Data Block Start

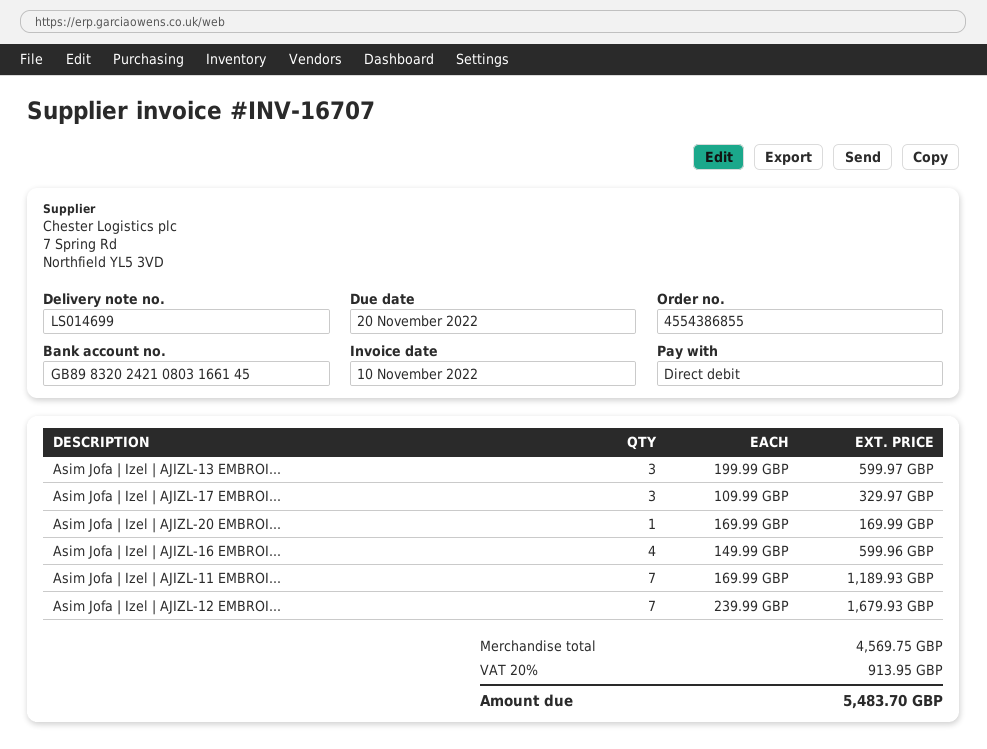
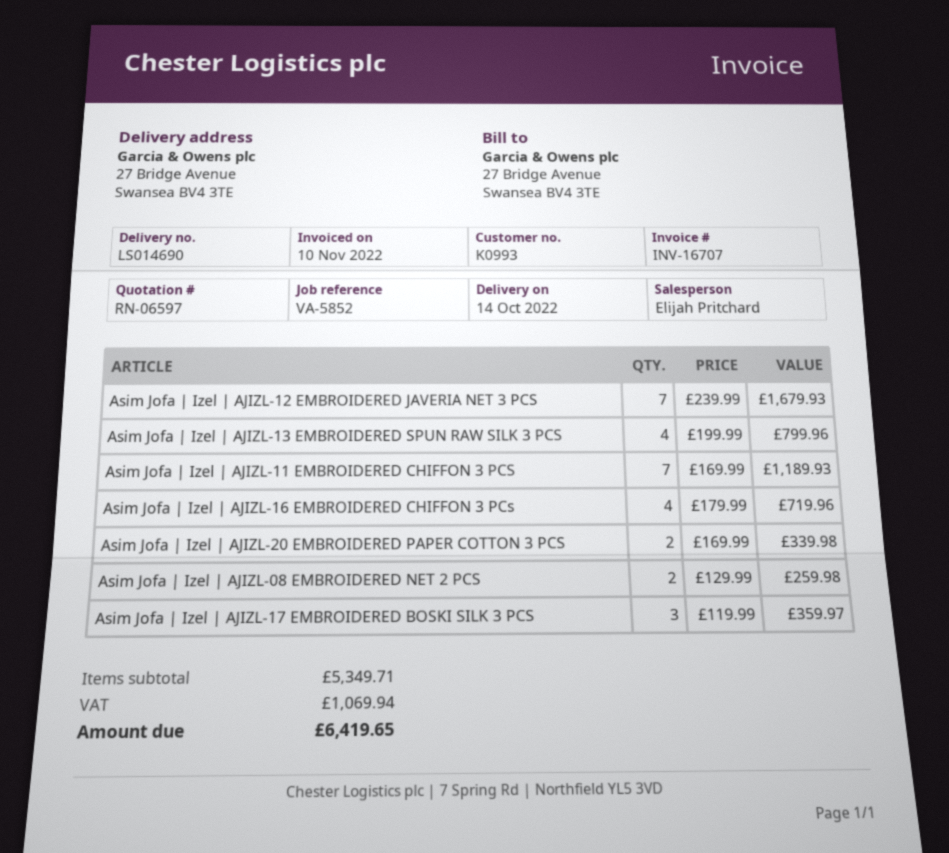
delivery note number: LS014699 -> LS014690
Asim Jofa | Izel | AJIZL-13 EMBROI...: 3 x 199.99 = 599.97 -> 4 x 199.99 = 799.96
Asim Jofa | Izel | AJIZL-17 EMBROI...: 3 x 109.99 = 329.97 -> 3 x 119.99 = 359.97
Asim Jofa | Izel | AJIZL-20 EMBROI...: 1 x 169.99 = 169.99 -> 2 x 169.99 = 339.98
Asim Jofa | Izel | AJIZL-16 EMBROI...: 4 x 149.99 = 599.96 -> 4 x 179.99 = 719.96
Asim Jofa | Izel | AJIZL-08 EMBROIDERED NET 2 PCS: none -> 2 x 129.99 = 259.98
subtotal: 4569.75 -> 5349.71
tax: 913.95 -> 1069.94
total: 5483.70 -> 6419.65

Data Block End

**Exercise brief:**
Which lines of the entries above contain the word "AJIZL"? Copy each of them.

**Answer box:**
Asim Jofa | Izel | AJIZL-13 EMBROI...: 3 x 199.99 = 599.97 -> 4 x 199.99 = 799.96
Asim Jofa | Izel | AJIZL-17 EMBROI...: 3 x 109.99 = 329.97 -> 3 x 119.99 = 359.97
Asim Jofa | Izel | AJIZL-20 EMBROI...: 1 x 169.99 = 169.99 -> 2 x 169.99 = 339.98
Asim Jofa | Izel | AJIZL-16 EMBROI...: 4 x 149.99 = 599.96 -> 4 x 179.99 = 719.96
Asim Jofa | Izel | AJIZL-08 EMBROIDERED NET 2 PCS: none -> 2 x 129.99 = 259.98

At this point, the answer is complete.